Introduction to Cyc® Inferencing
Return to Table of ContentsThe Cyc knowledge base contains over 1 million assertions. Many approaches commonly taken by other inference engines (such as frames, RETE match, Prolog, etc.) just don't scale well to KBs of this size. As a result, the Cyc team has been forced to develop other techniques.
Cyc also includes several special-purpose inferencing modules for handling a few specific classes of inference. One set of modules handles reasoning concerning collection membership, subsethood, and disjointness. Another handles equality reasoning. Others implement fast reasoning with #$genlPreds and #$genlAttributes. Still others implement symmetry, transitivity and reflexivity reasoning.
(implies
(and
(isa ?afp AdultFemalePerson)
(residesInRegion ?afp Guam))
(and
(acquaintedWith Zippy ?afp)
(likesAsFriend Zippy ?afp)))
In Cyc-10, formulas asserted to the KB are stored internally, and
reasoned with, in
conjunctive normal form (CNF).
When converted to CNF, a formula gets rewritten as a conjunction of
disjunctions of negated and non-negated
literals.
So, for example, the formula above would be written in CNF as:
(and
(or
(not (isa ?afp AdultFemalePerson))
(not (residesInRegion ?afp Guam))
(acquaintedWith Zippy ?afp))
(or
(not (isa ?afp AdultFemalePerson))
(not (residesInRegion ?afp Guam))
(likesAsFriend Zippy ?afp)))
Each of the conjuncts would become a separate assertion.
Converting to CNF is part of the job of the Cyc-10 canonicalizer. The canonicalizer turns CycL formulas into canonical form, so that that they can be added to the KB as assertions, looked up in the KB, etc. Some of the other things the canonicalizer does are outlined below.
In Cyc-10, as well as in earlier versions of Cyc, universal quantification is handled trivially by leaving universally quantified variables unbound, while existential quantification is handled through the use of Skolem functions. Thus an assertion which is originally entered as:
(forAll ?A
(implies
(isa ?A Animal)
(thereExists ?M
(and
(mother ?A ?M)
(isa ?M FemaleAnimal)))))
will be converted to something like:
(implies
(isa ?A Animal)
(and
(mother ?A (SkolemFunctionFn (?A) ?M))
(isa (SkolemFunctionFn (?A) ?M) FemaleAnimal)))
and then further converted to CNF:
(and
(or
(not (isa ?A Animal))
(mother ?A (SkolemFunctionFn (?A) ?M)))
(or
(not (isa ?A Animal))
(isa (SkolemFunctionFn (?A) ?M) FemaleAnimal)))
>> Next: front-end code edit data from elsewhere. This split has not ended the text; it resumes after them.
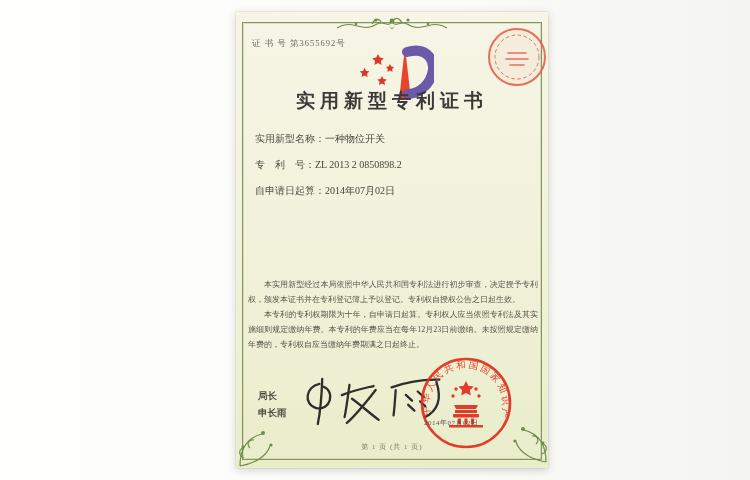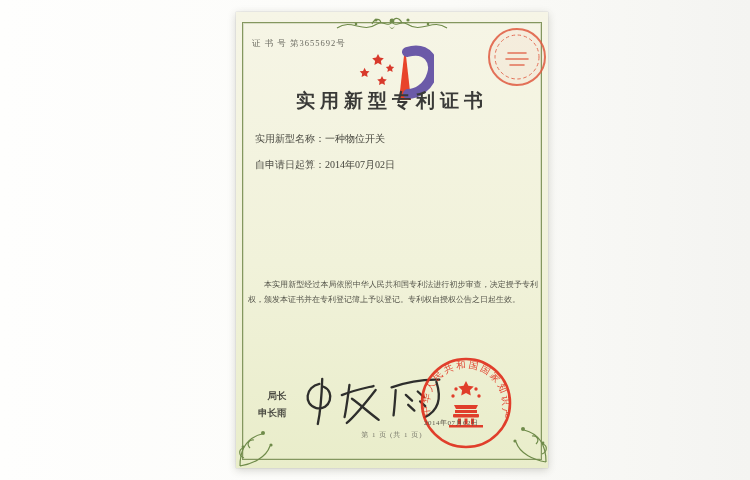--- a/index.html
+++ b/index.html
@@ -124,6 +124,9 @@
     <div class="fields">
       <div class="field-row">
         <span class="lbl">实用新型名称：</span><span class="val">一种物位开关</span>
+      </div>
+      <div class="field-row">
+        <span class="lbl">专　利　号：</span><span class="val">ZL 2013 2 0850898.2</span>
       </div>
       <div class="field-row">
         <span class="lbl">自申请日起算：</span><span class="val">2014年07月02日</span>

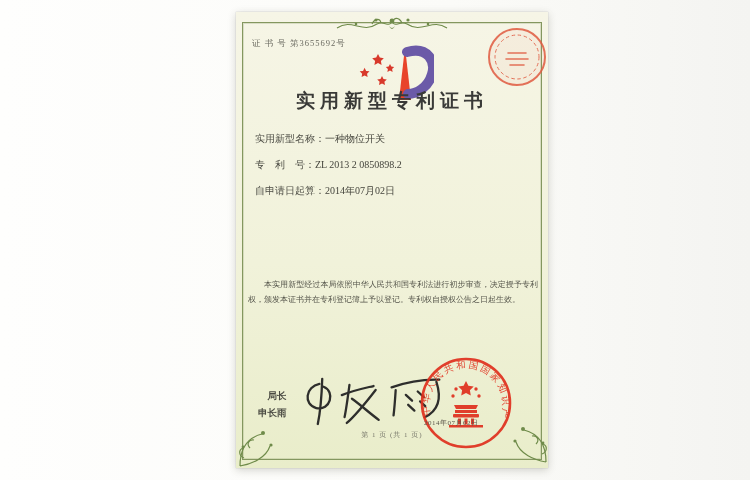--- a/index.html
+++ b/index.html
@@ -135,6 +135,7 @@
 
     <div class="body-text">
       <p>本实用新型经过本局依照中华人民共和国专利法进行初步审查，决定授予专利权，颁发本证书并在专利登记簿上予以登记。专利权自授权公告之日起生效。</p>
+      <p>本专利的专利权期限为十年，自申请日起算。专利权人应当依照专利法及其实施细则规定缴纳年费。本专利的年费应当在每年12月23日前缴纳。未按照规定缴纳年费的，专利权自应当缴纳年费期满之日起终止。</p>
     </div>
 
     <div class="signer">

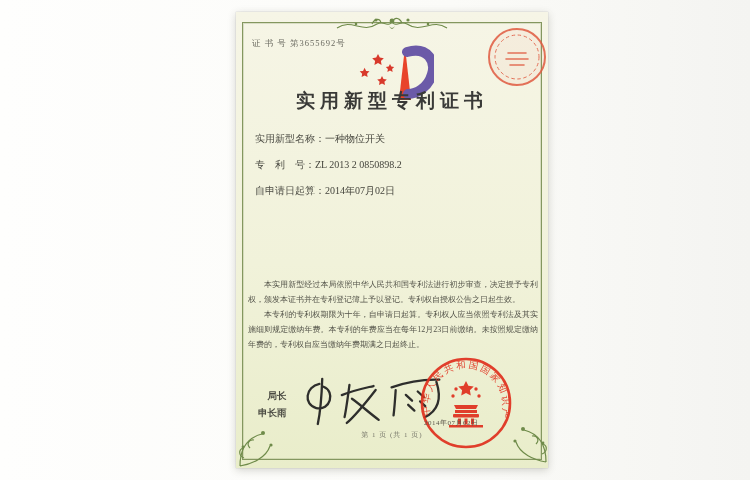--- a/index.html
+++ b/index.html
@@ -41,7 +41,7 @@
   .body-text p{margin:0;text-indent:2em;}
   .signer{
     position:absolute;left:22px;top:376px;
-    font-size:9.5px;font-weight:bold;color:#4a4a42;line-height:17px;text-align:right;
+    font-size:9.5px;font-weight:bold;color:#4a4a42;line-height:17px;
   }
   .signature{position:absolute;left:58px;top:362px;}
   .seal-bottom{position:absolute;left:182px;top:343px;opacity:.92;}

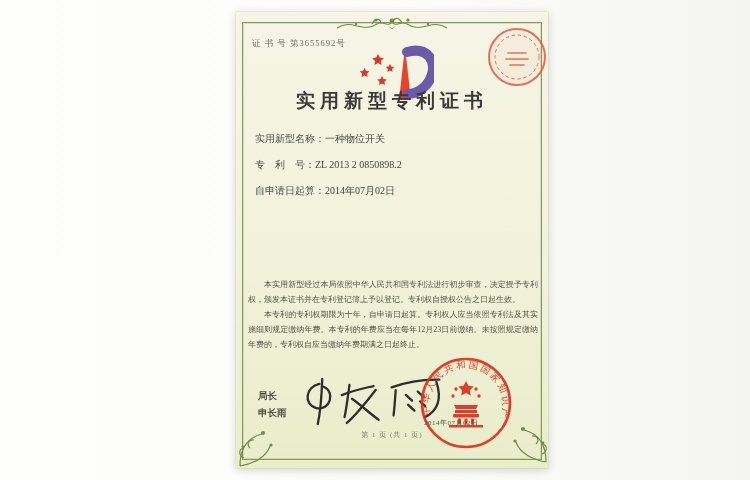--- a/index.html
+++ b/index.html
@@ -51,7 +51,7 @@
   }
   .stamp-top{position:absolute;left:250px;top:12px;opacity:.85;}
   .footer{
-    position:absolute;left:0;top:418px;width:100%;text-align:center;
+    position:absolute;left:0;top:430px;width:100%;text-align:center;
     font-size:7px;color:#77776a;letter-spacing:1px;
   }
   .ornament{position:absolute;color:#6f8b4a;}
Skolem functions are handled exactly like all other functions (except that Cyc
creates and names the function term for you). You are free to rename
the function term, or do anything else with it that you might do with
a function such as MotherOf. In fact, in Cyc-10 the Skolem
function itself is
reified,
so that the formula above becomes the following, and would be added to
the KB as 6 separate assertions:
(and
(or
(isa SKF-8675309 SkolemFunction))
(or
(arity SKF-8675309 1))
(or
(arg1Isa SKF-8675309 Animal))
(or
(resultIsa SKF-8675309 FemaleAnimal))
(or
(not (isa ?U Animal))
(mother ?U (SKF-8675309 ?U)))
(or
(not (isa ?U Animal))
(isa (SKF-8675309 ?U) FemaleAnimal)))
Another task the Cyc-10 canonicalizer takes care of is the ordering of
literals in assertions. The advantage of a canonical literal order is
that it simplifies KB lookup; only a test for structural equality is
required to determine that 2 formulas are the same.
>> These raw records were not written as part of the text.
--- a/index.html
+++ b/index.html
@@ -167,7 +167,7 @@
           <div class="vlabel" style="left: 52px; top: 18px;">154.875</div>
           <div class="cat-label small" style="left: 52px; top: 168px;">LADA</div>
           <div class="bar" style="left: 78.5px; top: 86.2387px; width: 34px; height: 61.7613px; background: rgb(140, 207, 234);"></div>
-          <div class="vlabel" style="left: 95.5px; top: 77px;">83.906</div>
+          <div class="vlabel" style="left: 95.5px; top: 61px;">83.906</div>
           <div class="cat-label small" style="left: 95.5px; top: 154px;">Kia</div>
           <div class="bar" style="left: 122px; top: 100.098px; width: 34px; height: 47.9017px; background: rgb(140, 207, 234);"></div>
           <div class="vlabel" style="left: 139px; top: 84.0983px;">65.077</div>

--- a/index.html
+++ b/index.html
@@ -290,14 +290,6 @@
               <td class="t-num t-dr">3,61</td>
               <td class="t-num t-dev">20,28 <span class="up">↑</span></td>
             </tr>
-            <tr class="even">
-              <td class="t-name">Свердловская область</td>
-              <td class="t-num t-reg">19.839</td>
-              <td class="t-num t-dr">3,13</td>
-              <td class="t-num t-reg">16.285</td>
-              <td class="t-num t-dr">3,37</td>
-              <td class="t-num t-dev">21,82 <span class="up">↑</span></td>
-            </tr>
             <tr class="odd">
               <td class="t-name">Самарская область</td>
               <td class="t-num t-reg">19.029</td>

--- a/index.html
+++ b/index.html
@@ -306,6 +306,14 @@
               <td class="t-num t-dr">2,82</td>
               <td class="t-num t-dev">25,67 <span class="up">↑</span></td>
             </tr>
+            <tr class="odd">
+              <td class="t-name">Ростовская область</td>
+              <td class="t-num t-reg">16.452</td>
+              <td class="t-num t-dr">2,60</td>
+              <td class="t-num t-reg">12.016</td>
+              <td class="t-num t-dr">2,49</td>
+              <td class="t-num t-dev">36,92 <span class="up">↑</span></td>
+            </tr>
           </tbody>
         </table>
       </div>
The major advantage to using CNF as an internal representation is that it greatly simplifies the conceptual scheme used in inferencing, because all axioms have a uniform structure. For example, using CNF as a canonical form means that you get modus tollens inferencing "for free". When you add
P and Q => Rto the system, it gets canonicalized to the CNF form
not(P) or not(Q) or RNote that both of the following would be canonicalized to the same CNF form:
P and not(R) => not(Q) Q and not(R) => not(P)Since the internal CNF can be used to attempt to prove any of three literals of which it is constituted, it's as if all three forms of the rule were virtually present in the KB.
There is only one potential downside to using CNF, which is that certain types of assertions which can be expressed quite compactly in conditional form become somewhat unwieldy when converted to CNF. Specifically, an assertion of the form:
(implies
(or P1 P2 P3 ... Pm)
(and Q1 Q2 Q3 ... Qn))
will result in a CNF with m times n conjuncts. However, we do not
regard this as a significant problem, since asserting formulas of this
form constitutes bad KE style, and thus is unlikely to occur very
often. In particular, a knowledge enterer who writes such a formula
is probably attempting to use the P1 ... Pm literals as an exhaustive
list of cases in which the consequent should hold, when he or she
should have been shooting for a single meaningful generalization.
For example, let's say I ask for bindings for the formula (likesObject ?x ?y). That formula will constitute the root node of an inference search tree. What I am looking for is any assertion which will help provide bindings for ?x and ?y. The KB may contain some ground assertions involving likesObject, such as
(likesObject Keith BillM)and also some if-then rules, such as
(implies
(possesses ?x ?y)
(likesObject ?x ?y))
Each of these provides a way to expand the root node. That is, each
constitutes a link to a new node with a different formula to satisfy;
these new nodes will be the leaf nodes of the search. In the first
case, the formula to satisfy in the new node is simply
#$TrueIn the second case, using the if-then rule takes us to a new node that now needs to satisfy the formula
(possesses ?x ?y)The search procedure may now recurse on this new node, because if we can find bindings for this formula, the if-then rule will give us bindings for our original formula. Perhaps the KB also contains a rule which says,
(implies
(objectFoundInLocation ?x KeithsHouse)
(possesses Keith ?x))
This assertion can take us to yet another node with the goal formula
(objectFoundInLocation ?x KeithsHouse)That is, we are now looking for things found in Keith's house, because if something is found in Keith's house, then Keith possesses it, and if someone possesses something, then he or she likes it. Note that this new node has one less free variable than its parent, which is probably desirable.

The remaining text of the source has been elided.